Of course one should never compare floating point values that result from a calculation for equality, but always use a small tolerance, e.g.:
double value1 = ... double value2 = ... if (Math.Abs(value1 - value2) < tolerance * Math.Abs(value1)) { ... values are close enough }
But if I use Math.Round can I always be sure that the resulting value will be consistent, i.e. will the following Assert always succeed, even when the rounded value is a value that can't be represented exactly by a double?

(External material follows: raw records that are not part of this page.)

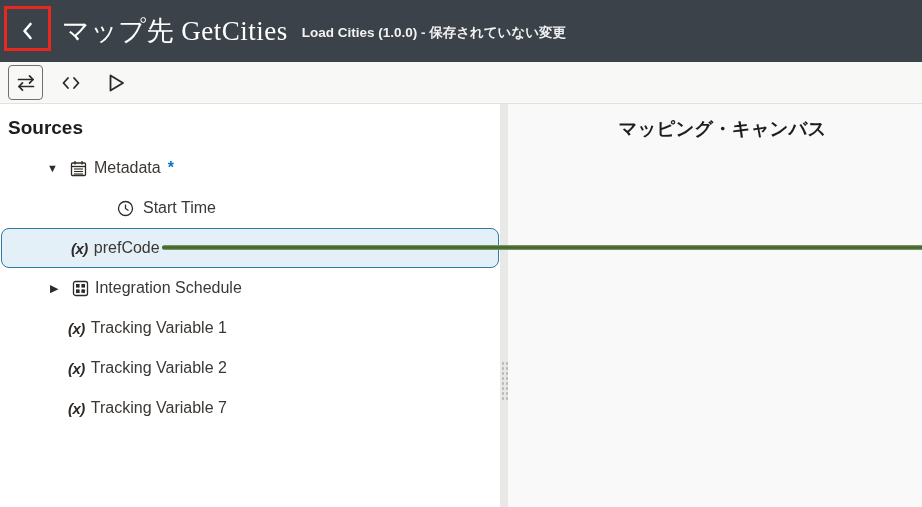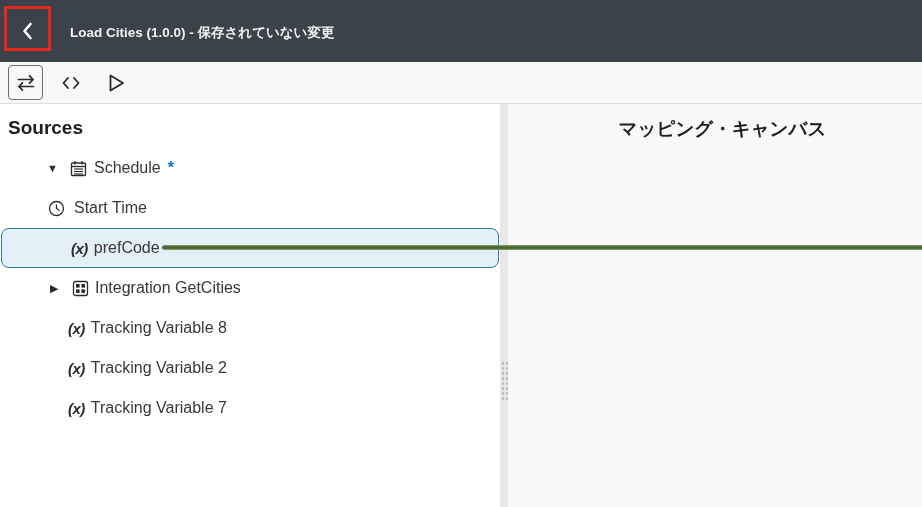--- a/index.html
+++ b/index.html
@@ -125,6 +125,7 @@
       </span>
     </button>
     <div class="annotation-box"></div>
+    <div class="hdr-title">マップ先 GetCities</div>
     <div class="hdr-subtitle">Load Cities (1.0.0) - 保存されていない変更</div>
   </div>
 

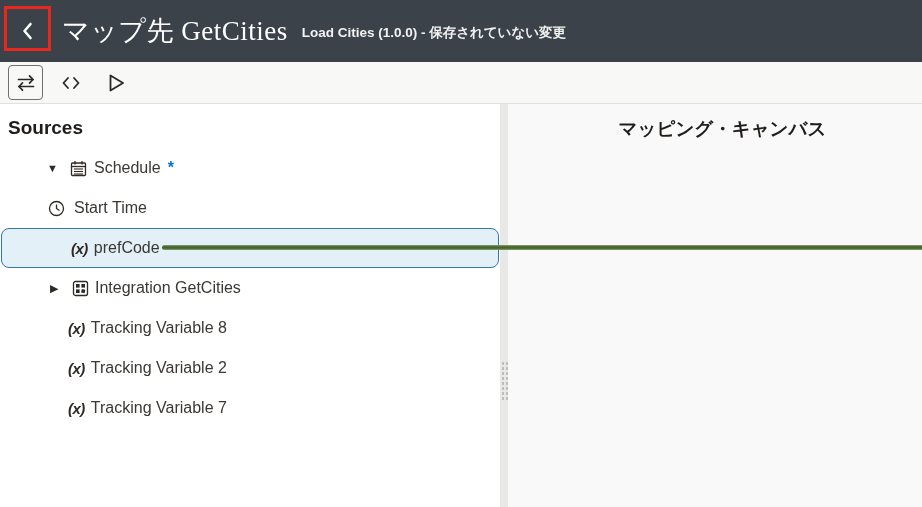--- a/index.html
+++ b/index.html
@@ -179,7 +179,7 @@
             </g>
           </svg>
         </span>
-        <span class="lbl">Schedule</span>
+        <span class="lbl">Metadata</span>
         <span class="req-marker">*</span>
       </div>
 

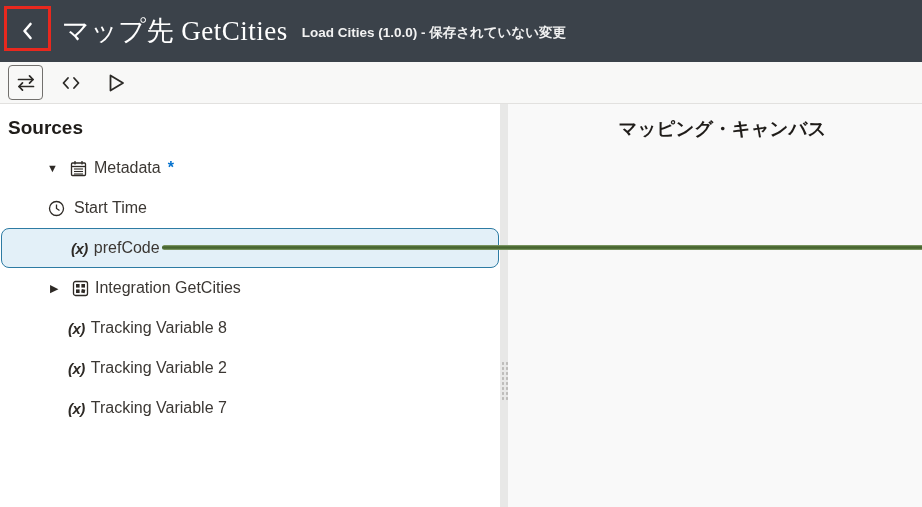--- a/index.html
+++ b/index.html
@@ -72,7 +72,7 @@
   .row.r-schedule .caret { margin-right: 9px; }
   .row.r-schedule .ic { margin-right: 7px; }
 
-  .row.r-starttime { padding-left: 48px; }
+  .row.r-starttime { padding-left: 117px; }
   .row.r-starttime .ic { margin-right: 9px; }
 
   .row.r-prefcode {

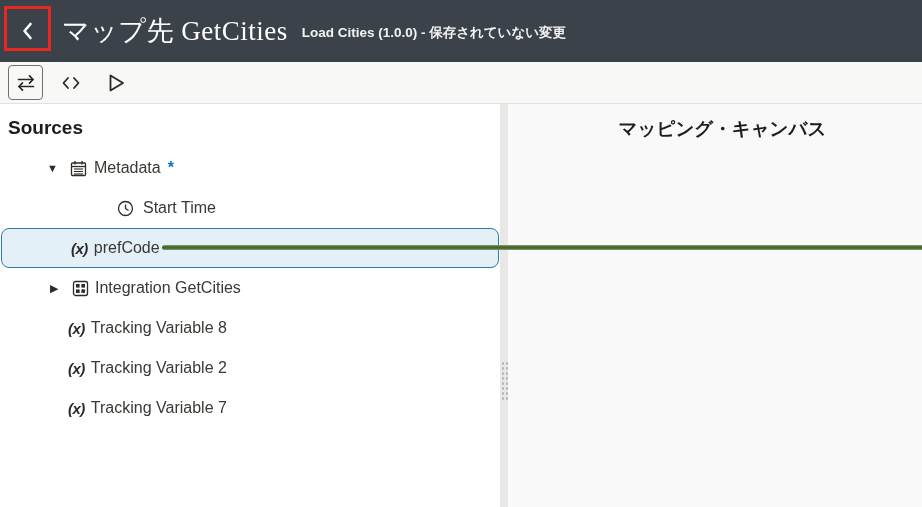--- a/index.html
+++ b/index.html
@@ -209,7 +209,7 @@
             <rect x="9.4" y="9.4" width="3.6" height="3.6" fill="#2e2a26" transform="rotate(12 11.2 11.2)"></rect>
           </svg>
         </span>
-        <span class="lbl">Integration GetCities</span>
+        <span class="lbl">Integration Schedule</span>
       </div>
 
       <div class="row r-track">

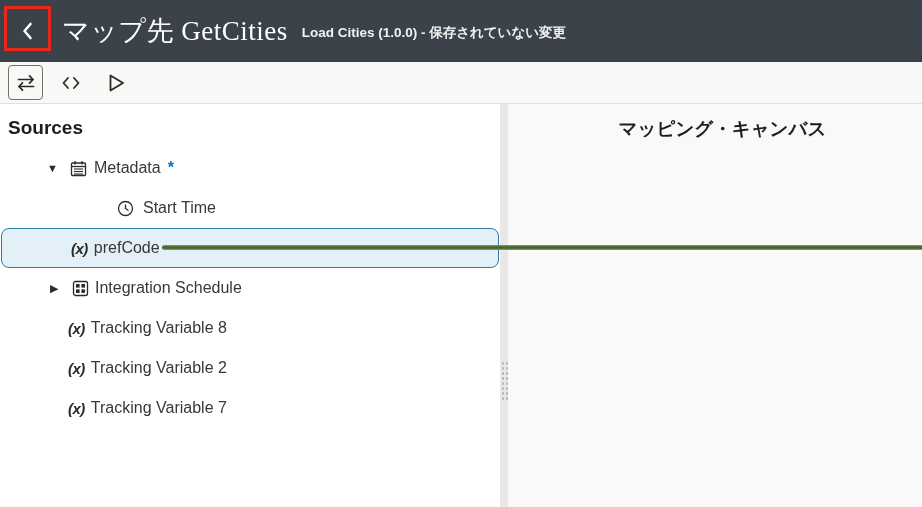--- a/index.html
+++ b/index.html
@@ -214,7 +214,7 @@
 
       <div class="row r-track">
         <span class="fx">(x)</span>
-        <span class="lbl">Tracking Variable 8</span>
+        <span class="lbl">Tracking Variable 1</span>
       </div>
 
       <div class="row r-track">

public static void TestRound(double value1, double value2, int decimals) { double roundedValue1 = Math.Round(value1, decimals); double roundedValue2 = Math.Round(value2, decimals); string format = "N" + decimals.ToString(); if (roundedValue1.ToString(format) == roundedValue2.ToString(format)) { // They rounded to the same value, was the rounding exact? Debug.Assert(roundedValue1 == roundedValue2); } }
If not please provide a counterexample.
EDIT
Thanks to astander for a counterexample generated by brute force that proves the result is not "consistent" in the general case. This counterexample has 16 significant digits in the rounded result - it also fails in the same way when scaled thus:
double value1 = 10546080000034341D; double value2 = 10546080000034257D; int decimals = 0; TestRound(value1, value2, decimals);
However I'd also be interested in a more mathematical explanation. Bonus upvotes for any of the more mathematical Stackoverflowers who can do any of the following:
Find a counterexample where the rounded result has fewer than 16 significant digits.
Identify a range of values for which the rounded result will always be "consistent" as defined here (e.g. all values where the number of significant digits in the rounded result is < N).
Provide an algorithmic method to generate counterexamples.